A metà pomeriggio è sceso in campo Palazzo Chigi: il presidente del Consiglio ha accettato la proposta dell’Anci. Si farà un tavolo tra governo e Associazione dei comuni per discutere il decreto sicurezza. All’incontro ci sarà anche il ministro Matteo Salvini. Il braccio di ferro è partito con la protesta del sindaco di Palermo Leoluca Orlando ma ieri è stato anche il primo cittadino di Milano, Beppe Sala, a prendere posizione. «Se c’è una legge approvata dal Parlamento, dal governo e firmata dal presidente della Repubblica, si rispetta. E se c’è qualche sindaco che non è d’accordo si dimetta». Salvini li ha chiamati per nome i sindaci che protestano. Anzi, per città, e alla fine li ha insultati: «Amici dei clandestini, traditori degli italiani!». Il braccio di ferro più duro ieri Salvini lo ha ingaggiato con il sindaco di Napoli: Luigi de Magistris che ha «aperto» il porto della propria città allo sbarco dei migranti a bordo della Sea Watch, nave di una Ong tedesca da tredici giorni in mare, con le scorte che scarseggiano. 

Il Viminale è pronto a inviare gli ispellori Duello con il premier

Ispezioni straordinarie per verificare che venga rispettato il divieto di iscrizione all’anagrafe dei richiedenti asilo. Non arretra il ministro dell’Interno Matteo Salvini nella disputa con i sindaci di mezza Italia. Anche perché rimane spiazzato dalla sortita del presidente del Consiglio Giuseppe Conte che a metà pomeriggio manifesta disponibilità a incontrare l’Anci. E per questo rilancia e fa la faccia feroce arrivando ad accusare di «tradimento» i primi cittadini che non rispetteranno la norma del decreto sicurezza. 
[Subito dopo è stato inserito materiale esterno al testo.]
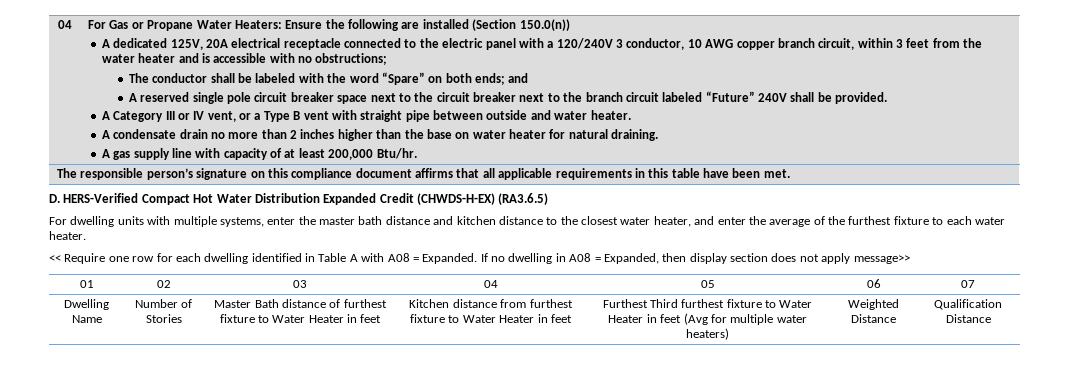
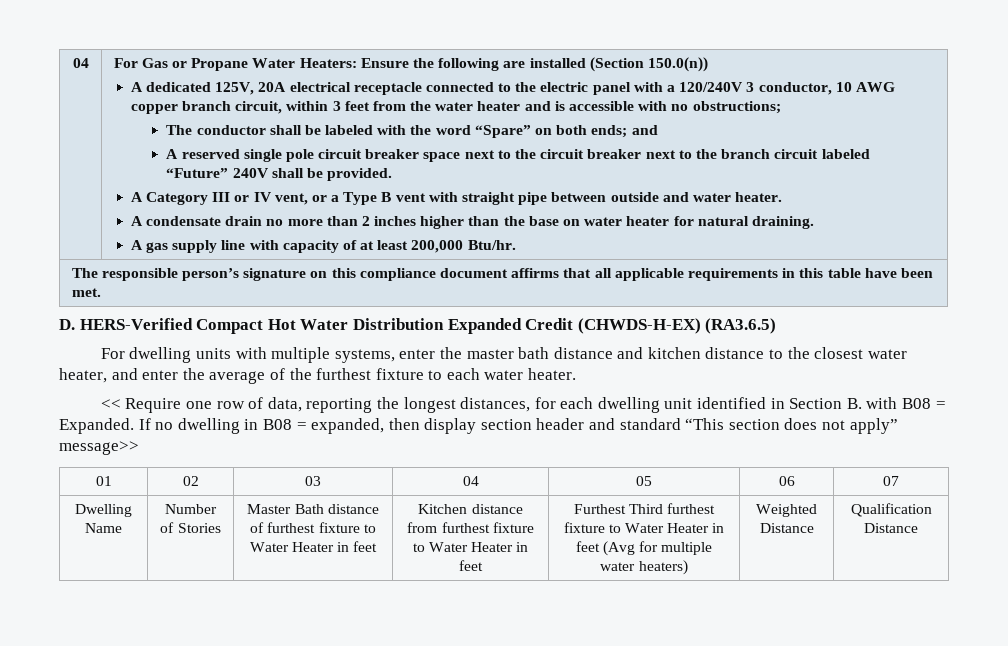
- << Require one row for each dwelling identified in Table A with A08 = Expanded.
+ << Require one row of data, reporting the longest distances, for each dwelling unit identified in Section B. with B08 = Expanded.
- If no dwelling in A08 = Expanded, then display section does not apply message>>
+ If no dwelling in B08 = expanded, then display section header and standard “This section does not apply” message>>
Il Colle si smarca dal ministro

Salvini che si nasconde dietro a Mattarella: chi l’avrebbe mai immaginato? Di certo, nessuno tra i frequentatori del Colle. Dove l’autodifesa del ministro («Se c’è una legge firmata dal presidente della Repubblica si rispetta, troppo facile applaudire il discorso di fine anno e due giorni dopo sbattersene») viene registrata con un certo stupore. Non in quanto Salvini si sia preso la libertà di tirare in ballo la massima carica dello Stato, abitudine quantomai diffusa, ma perché le cose non sono andate esattamente come il vice-premier vuole far credere. In particolare, i giuristi di casa al Quirinale contestano che la firma al decreto sicurezza potesse valere come certificazione Doc. Dal Quirinale ricordano come il provvedimento sia stato oggetto di continue “limature”. Alla fine Mattarella firmò ma non nascose le preoccupazioni per il rispetto dei diritti umani.